§ **DATASET RECORDS**
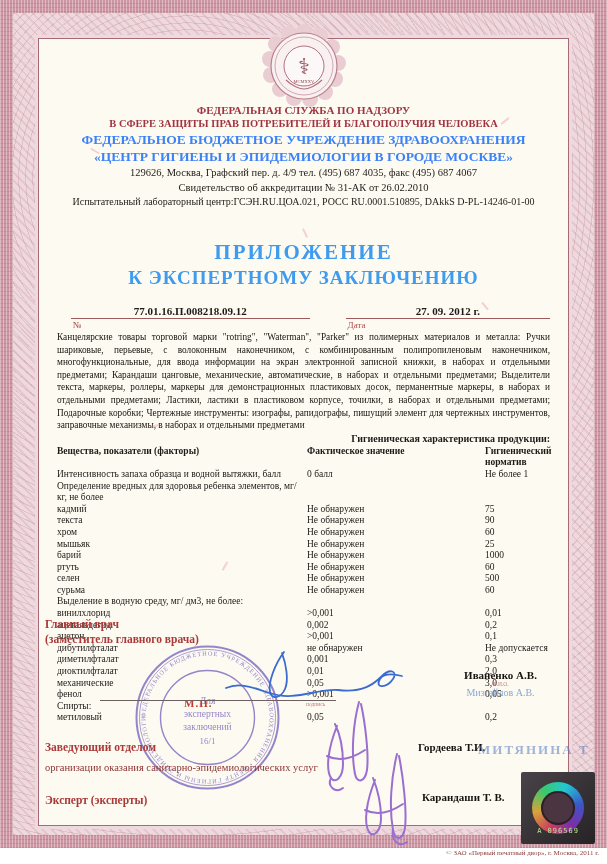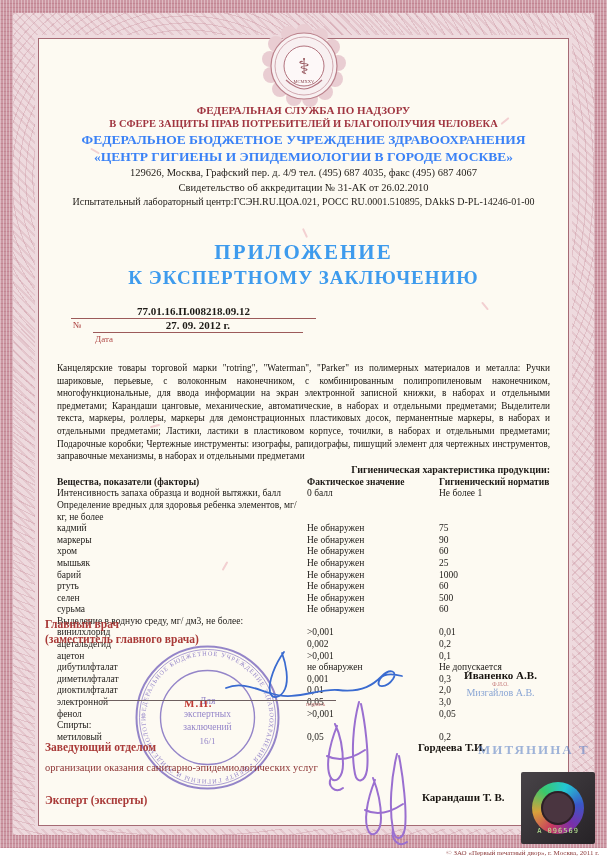--- a/index.html
+++ b/index.html
@@ -33,7 +33,7 @@
   .title-1{font-size:21px;letter-spacing:2px;line-height:26px;}
   .title-2{font-size:19px;letter-spacing:1px;line-height:25px;}
   
-  .numrow{display:flex;margin-top:15px;margin-bottom:29px;flex-direction:column;}
+  .numrow{display:flex;margin-top:15px;margin-bottom:12px;}
   .numgroup{position:relative;border-bottom:1px solid #9c5a5a;text-align:center;
             font-size:11px;font-weight:bold;padding-bottom:1px;}
   .g1{width:245px;margin-left:14px;}

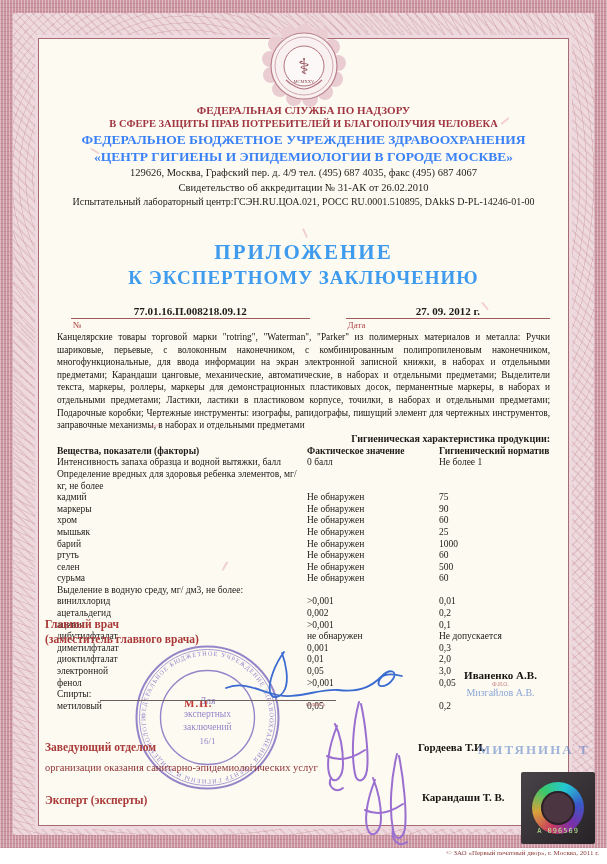--- a/index.html
+++ b/index.html
@@ -48,7 +48,7 @@
   .tc{flex:none;}
   .tc0{width:250px;padding-right:6px;box-sizing:border-box;}
   .tc1{width:132px;}
-  .tc2{flex:1;}
+  .tc2{flex:1;margin-left:46px;}
   .thead{font-weight:bold;}
   
   .ovl{position:absolute;}

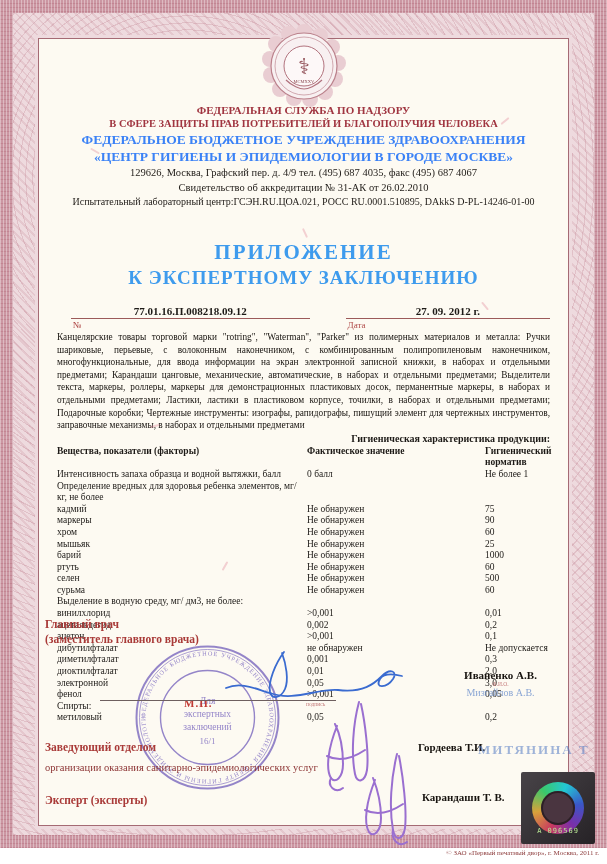--- a/index.html
+++ b/index.html
@@ -140,7 +140,7 @@
             <div class="tc tc2">75</div>
           </div>
           <div class="trow">
-            <div class="tc tc0">маркеры</div>
+            <div class="tc tc0">текста</div>
             <div class="tc tc1">Не обнаружен</div>
             <div class="tc tc2">90</div>
           </div>

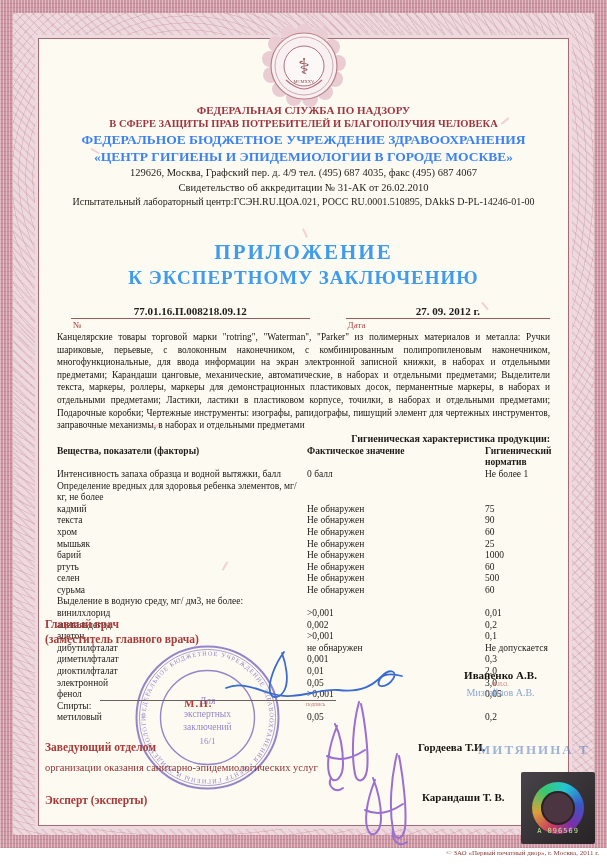--- a/index.html
+++ b/index.html
@@ -210,7 +210,7 @@
             <div class="tc tc2">2,0</div>
           </div>
           <div class="trow">
-            <div class="tc tc0">электронной</div>
+            <div class="tc tc0">механические</div>
             <div class="tc tc1">0,05</div>
             <div class="tc tc2">3,0</div>
           </div>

§ **WHAT THE TASK REQUIRES**
When a line in the records above holds "display", that line is to be reported.

§ **RESPONSE FOR THIS EXERCISE**
-  .numrow{display:flex;margin-top:15px;margin-bottom:29px;flex-direction:column;}
+  .numrow{display:flex;margin-top:15px;margin-bottom:12px;}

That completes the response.